818th Week: The Prevalence of Compassionate Action

So many of us have been taught that the nature of nature is “survival of the fittest”, suggesting that competition is the underlying principle of evolution. Elisabet Sahtouris, an evolutionary biologist, points out that the early stages of a species development involves competition, and that the mature stage is characterized by cooperation and collaboration within and between species. Agustín Fuentes, a biological and evolutionary anthropologist also points out the many moments of collaboration and cooperation in our human species, moments that arise spontaneously and seemingly without thought countless times each day.

There’s no question that we humans can be cruel and injurious to one another, and to other species, and I don’t in any way mean for us to ignore those realities.
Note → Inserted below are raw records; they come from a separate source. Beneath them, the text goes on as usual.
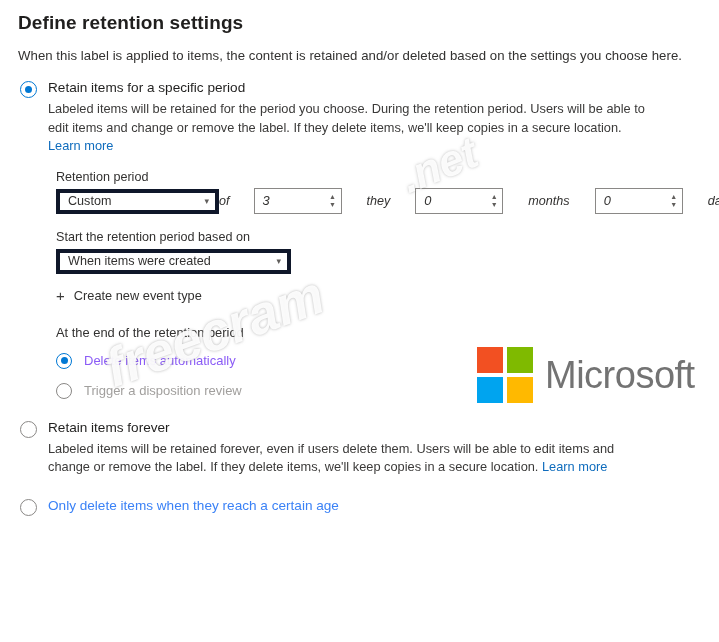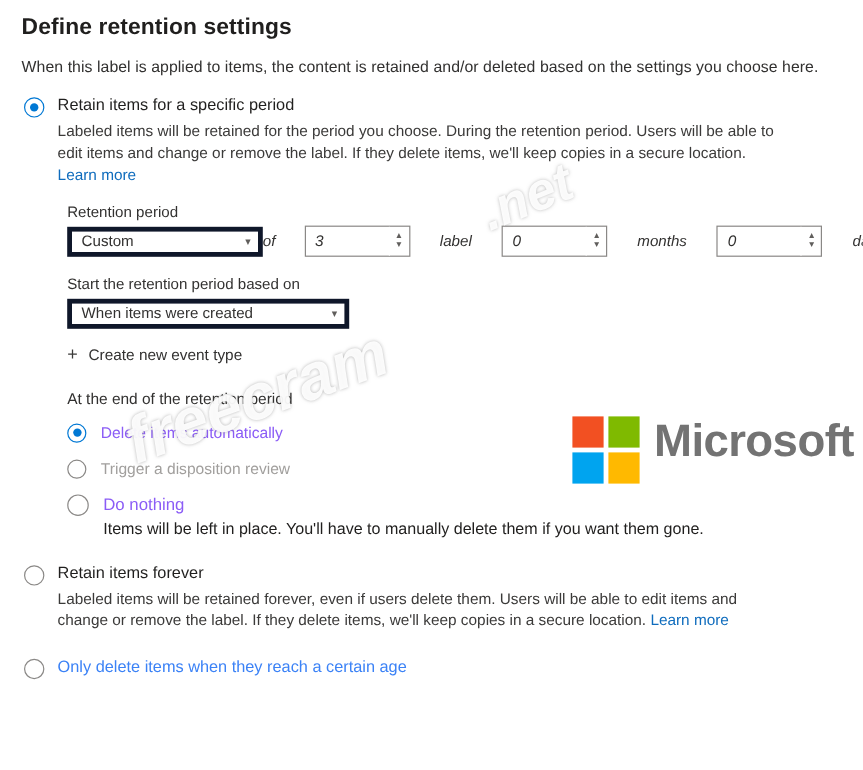--- a/index.html
+++ b/index.html
@@ -313,7 +313,7 @@
             <span>▼</span>
           </span>
         </div>
-        <span class="unit">label</span>
+        <span class="unit">they</span>
         <div class="spinner">
           <span>0</span>
           <span class="spin-arrows">

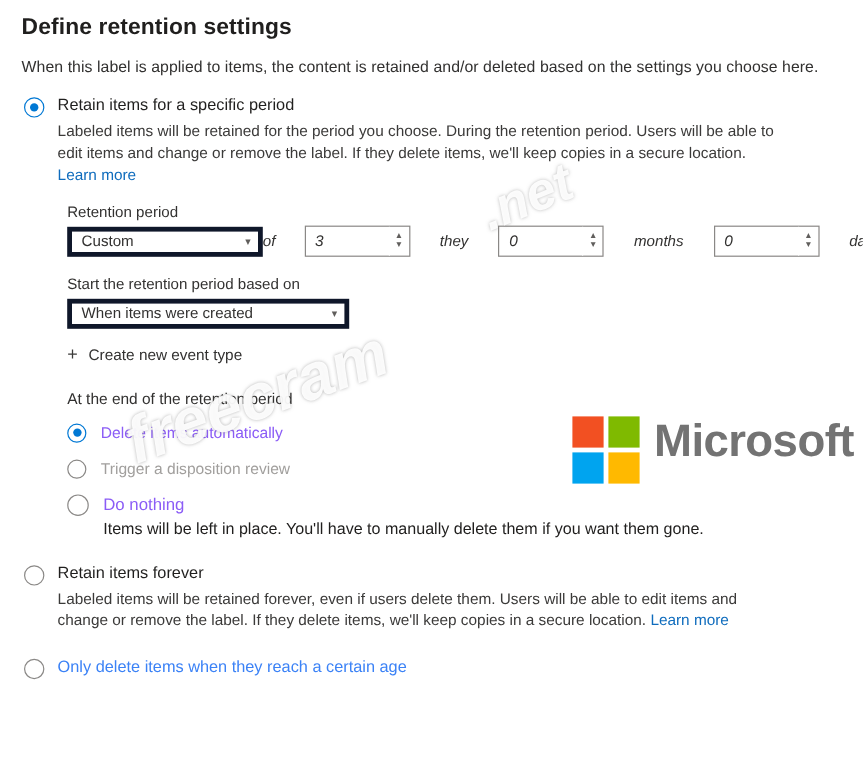--- a/index.html
+++ b/index.html
@@ -227,8 +227,8 @@
     left: 477px;
     top: 347px;
     display: flex;
+    align-items: center;
     pointer-events: none;
-    font-weight: bold;
   }
   .ms-squares {
     width: 56px;

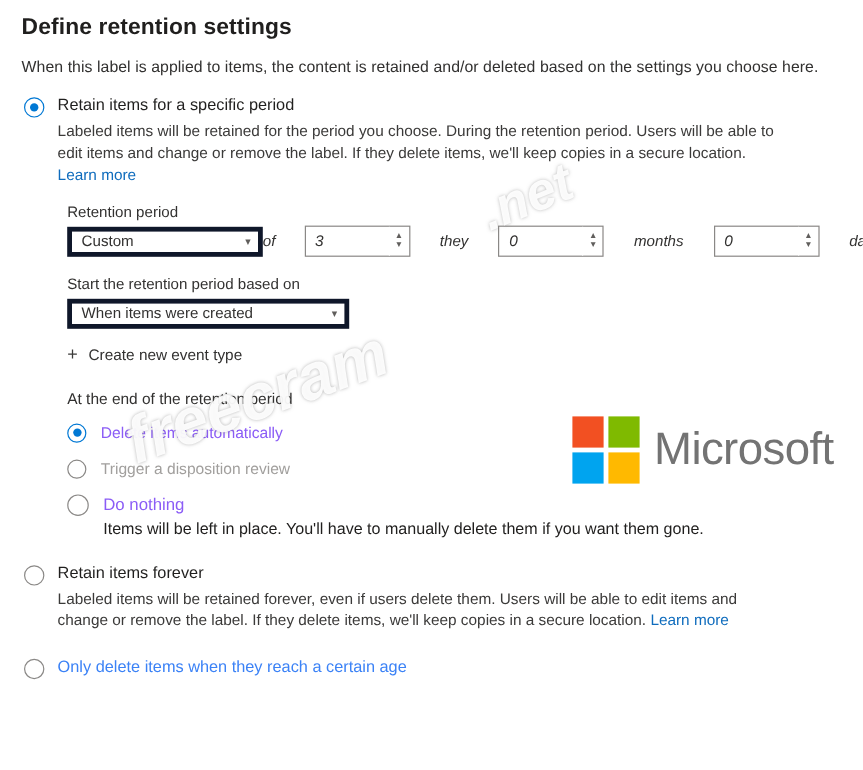--- a/index.html
+++ b/index.html
@@ -356,11 +356,6 @@
       <div class="sub-label dim">Trigger a disposition review</div>
     </div>
 
-    <div class="sub-opt large">
-      <span class="radio"></span>
-      <div class="sub-label">Do nothing</div>
-      <div class="sub-desc">Items will be left in place. You'll have to manually delete them if you want them gone.</div>
-    </div>
   </div>
 
   <div class="opt-block bottom-opt">

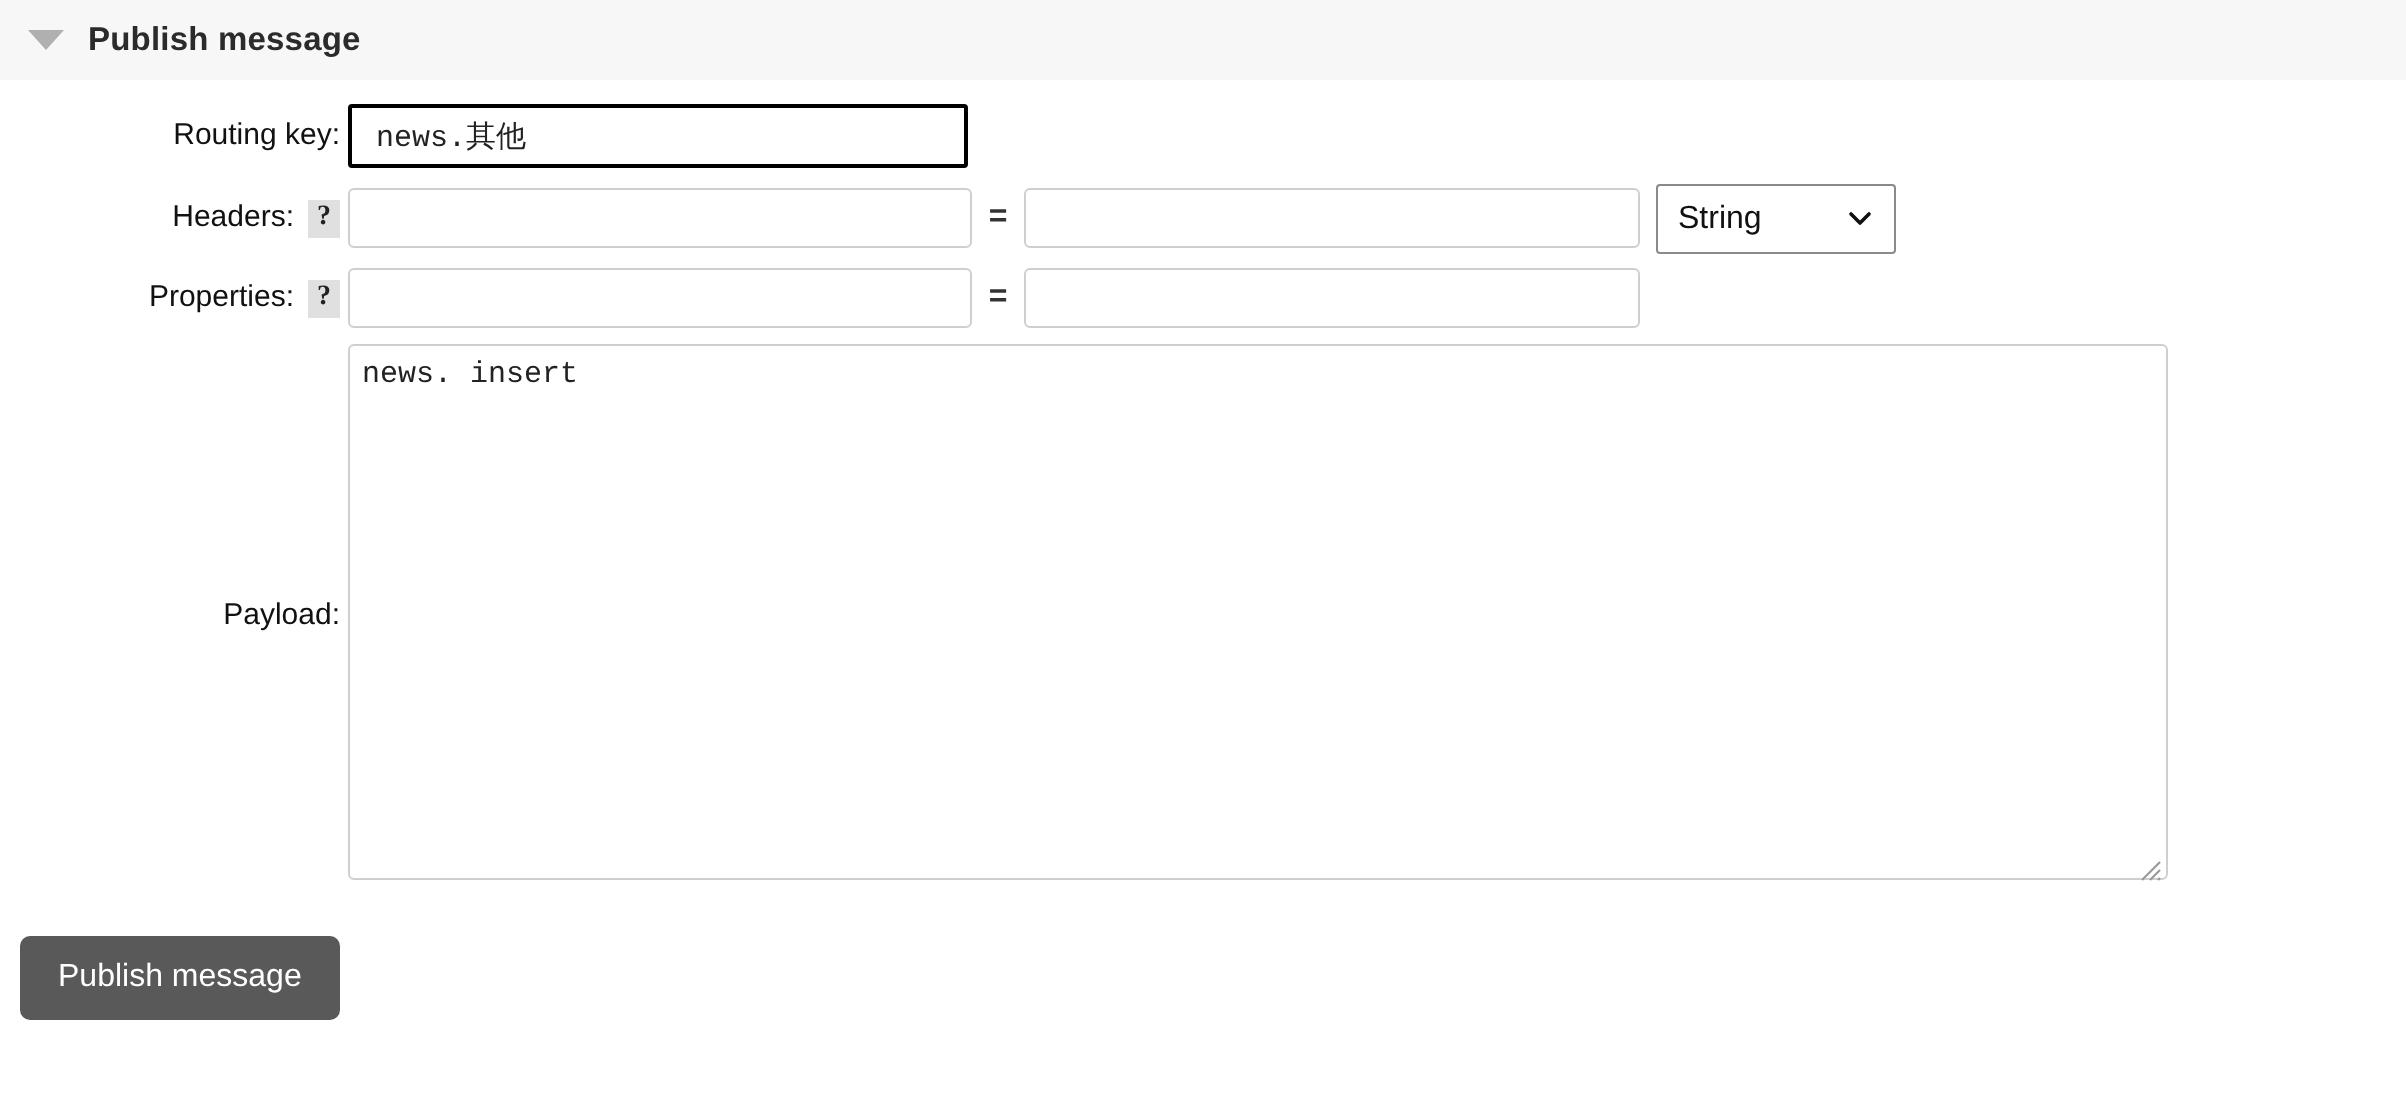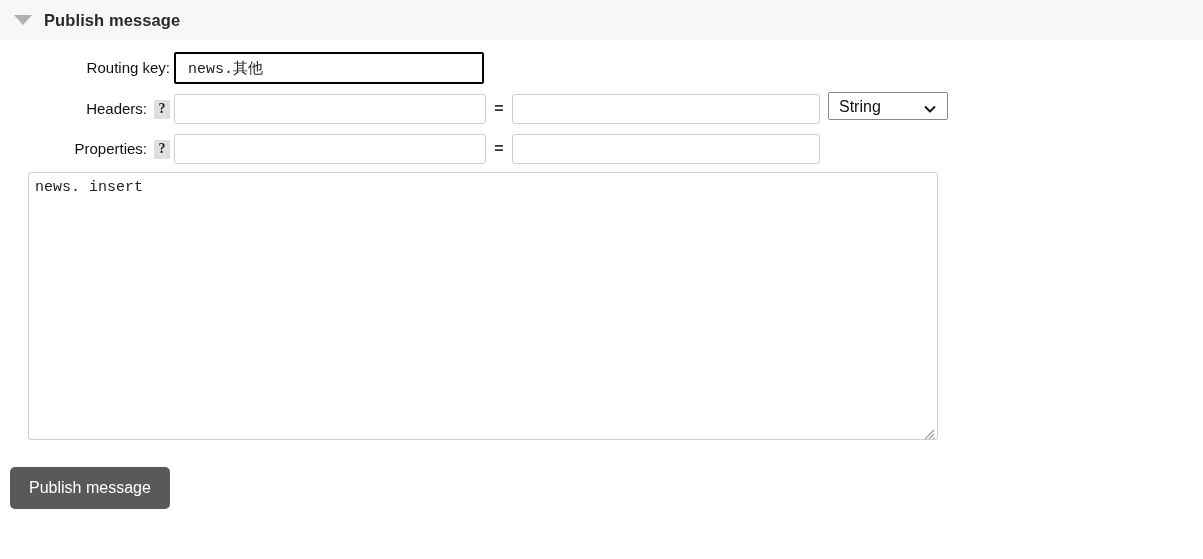--- a/index.html
+++ b/index.html
@@ -126,7 +126,7 @@
     -webkit-appearance: none;
     box-sizing: border-box;
     width: 120px;
-    height: 28px;
+    height: 35px;
     border: 1px solid #8a8a8a;
     border-radius: 2px;
     background: #ffffff;

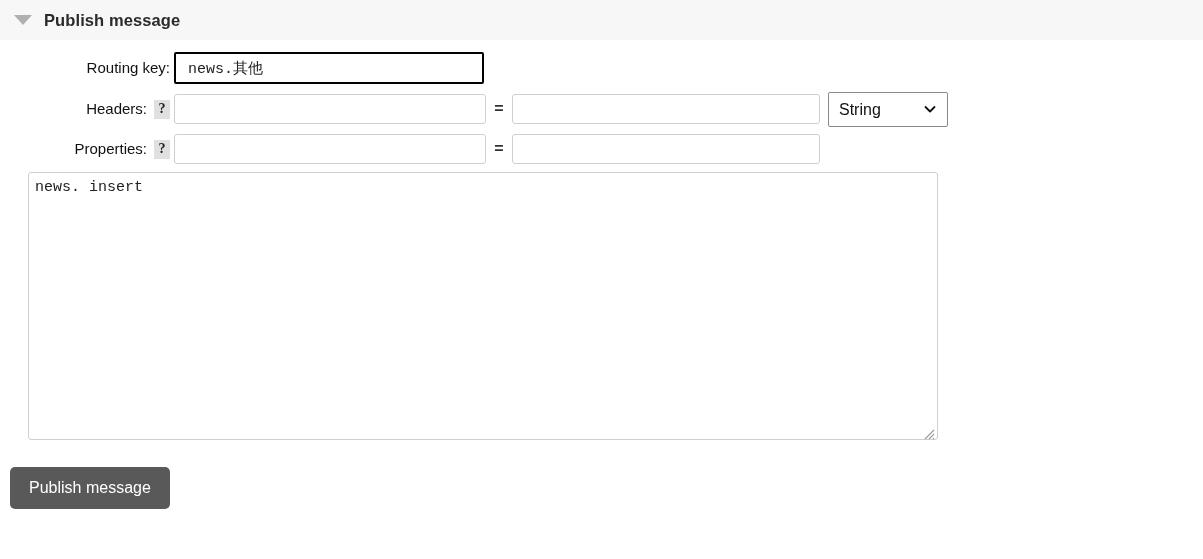--- a/index.html
+++ b/index.html
@@ -236,6 +236,9 @@
   </div>
 
   <div class="form-row payload-row">
+    <div class="row-label">
+      <span>Payload:</span>
+    </div>
     <span class="payload-wrap">
       <textarea class="payload" style="">news. insert</textarea>
       <svg class="resize-grip" viewBox="0 0 14 14">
As I listened to Elisabet recently in an interview, though, I thought about how important it is to support the movement toward maturity in our species, and also pay attention to the natural expressions of compassionate collaboration among our kind, not only to each other but to other species, as well.

I’ve mentioned many times that I start the day watching or listening to something that inspires me. That’s where I again encountered Elisabet and her wonderful wisdom. Because of this commitment to finding inspiring resources, I’m more able to live with my heart open and free of hatred and fear—well, not overwhelmed by fear or carried away by outrage, anyway—and to allow my heart to be a major source of information and understanding. I’ve written any number of times about the importance of orienting to heart intelligence, which has a different take on things than does our brain intelligence. In fact, I’ve posted as a past practice a process of shifting into heart intelligence when pondering a problem or exploring a situation, then comparing what your heart says to what your head said. It’s a very useful practice!